Антропологическое учение М.А.Бакунина констатирует тот факт, что, преодолевая, посредством абстрактной мысли и сознательного труда, «животное рабство», человек, на пути обретения своей человечности, попадает сначала в «государственно-божественное рабство» – в полную зависимость от Бога и государства, выражающих бесчеловечный принцип авторитета и порабощающих человека духовно и материально. «Бог и Государство» – одна из главных тем философии Бакунина, подробно рассматривающего связь двух основных врагов человеческой свободы: религии и власти. Остановимся на аспектах его учения о Боге и государстве, относящихся не к «человеку вообще» (к человечеству в целом), но к отдельной личности. Бакунин показывает как причины государственно-религиозного порабощения личности, так и возможные пути преодоления этого порабощения и обретения личностью своей человечности и свободы (человечность и свобода – синонимы для великого вольнолюбца).

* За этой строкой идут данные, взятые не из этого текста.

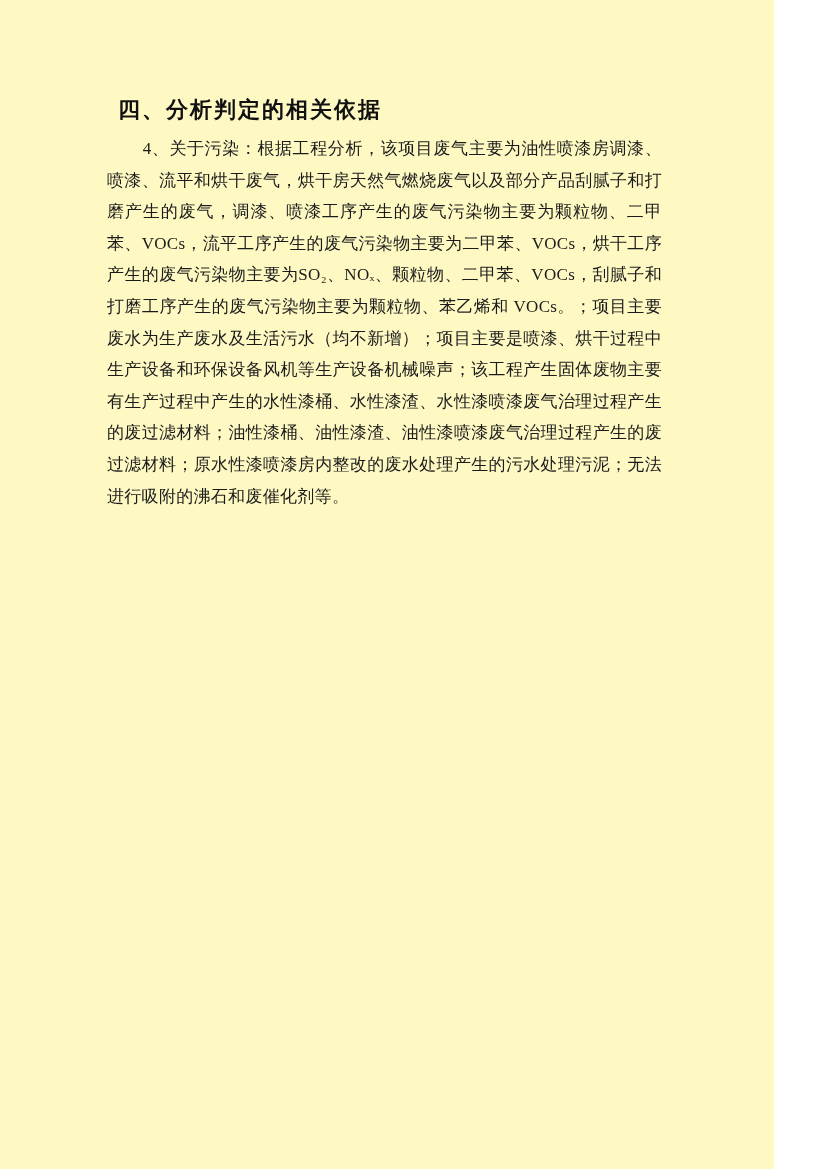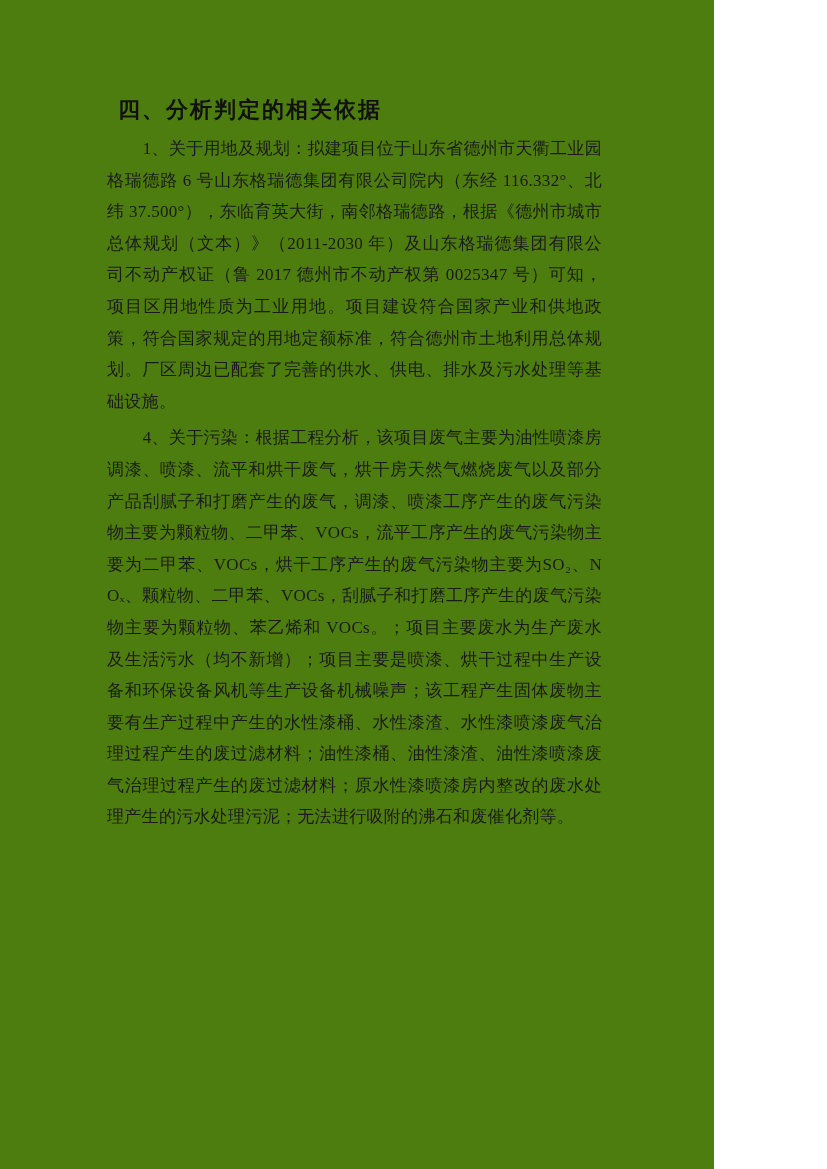--- a/index.html
+++ b/index.html
@@ -10,10 +10,10 @@
   }
   .page {
     position: relative;
-    width: 714px;
+    width: 774px;
     height: 1169px;
     box-sizing: border-box;
-    background: #4d7c0f;
+    background: #fef9c3;
     padding: 96px 112px 0 107px;
     overflow: hidden;
   }

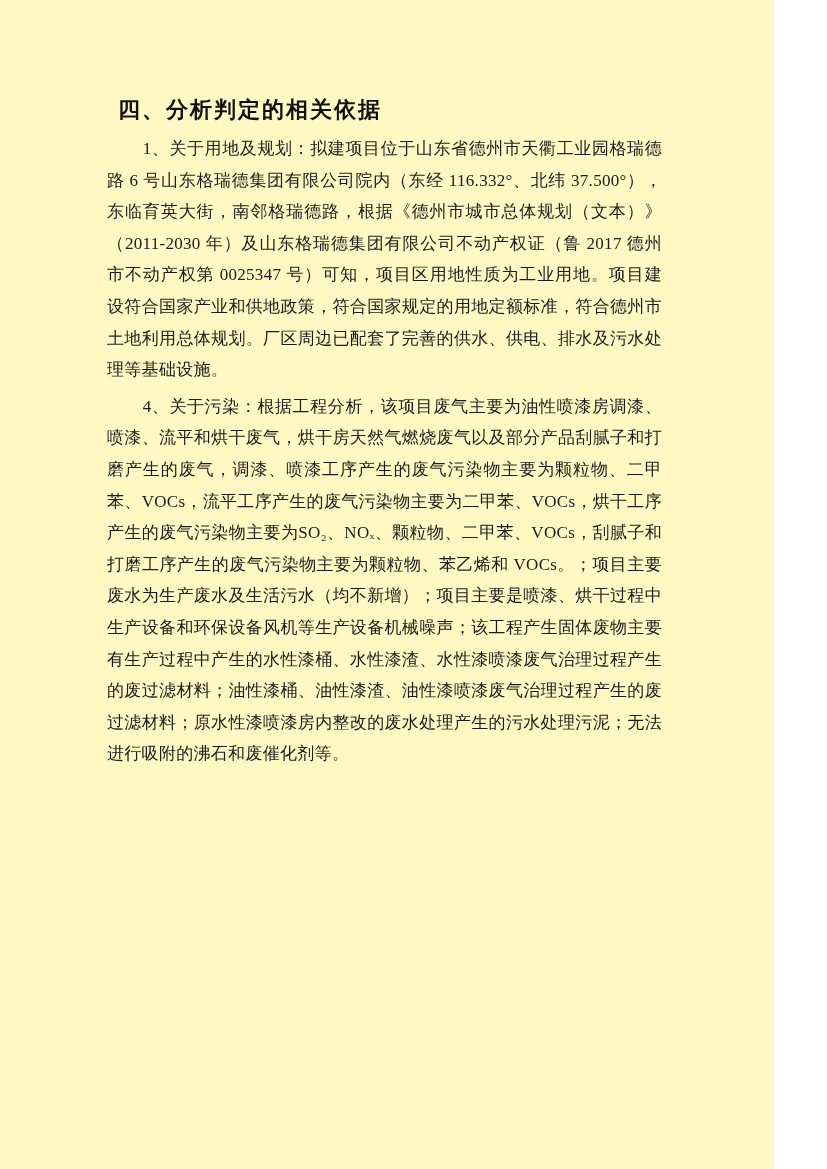--- a/index.html
+++ b/index.html
@@ -48,7 +48,6 @@
 <div class="page">
   <h1 class="heading">四、分析判定的相关依据</h1>
 
-  <p class="para">1、关于用地及规划：拟建项目位于山东省德州市天衢工业园格瑞德路 6 号山东格瑞德集团有限公司院内（东经 116.332°、北纬 37.500°），东临育英大街，南邻格瑞德路，根据《德州市城市总体规划（文本）》（2011-2030 年）及山东格瑞德集团有限公司不动产权证（鲁 2017 德州市不动产权第 0025347 号）可知，项目区用地性质为工业用地。项目建设符合国家产业和供地政策，符合国家规定的用地定额标准，符合德州市土地利用总体规划。厂区周边已配套了完善的供水、供电、排水及污水处理等基础设施。</p>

Бакунин всесторонне и подробно показывает гносеологические, психологические, аксиологические и социально-исторические корни религии, связь Церкви и Государства, исследует генезис и развитие религии, роль ее в современном обществе и пути преодоления. По мнению Бакунина, психологическим и гносеологическим основанием возникновения религии является чувство зависимости личности от окружающего мира. Животные инстинкты: чувство самосохранения, страх, с пробуждением человеческой мысли трансформируются в ощущение единства и величия мироздания и полной зависимости личности от мира. «…Какова действительная сущность всякой религии? Это именно чувство абсолютной зависимости преходящего индивида от вечной и всемогущей природы… Религия – это первое пробуждение разума…, но пробуждение в неразумной форме. Религия… начинается со страха» (28; 63). Такова психологическая основа религии; и человек, развиваясь, переносит свой образ и свои достижения на «Небо», приходя к идее антропоморфного Бога – абстрактного, персонифицированного и совершенного: «Бог – это неограниченный грабитель, и так как антропоморфизм составляет самую сущность всякой религии, небо, место пребывания бессмертных богов, является просто кривым зеркалом, которое посылает верующему человеку его собственное отражение в перевернутом и увеличенном виде» (28; 82). Но, подобно тому, как человек должен отвоевать у Природы свое человеческое «пространство», уменьшая свою зависимость от внешних обстоятельств, он должен изжить и порождаемое этой зависимостью религиозное чувство.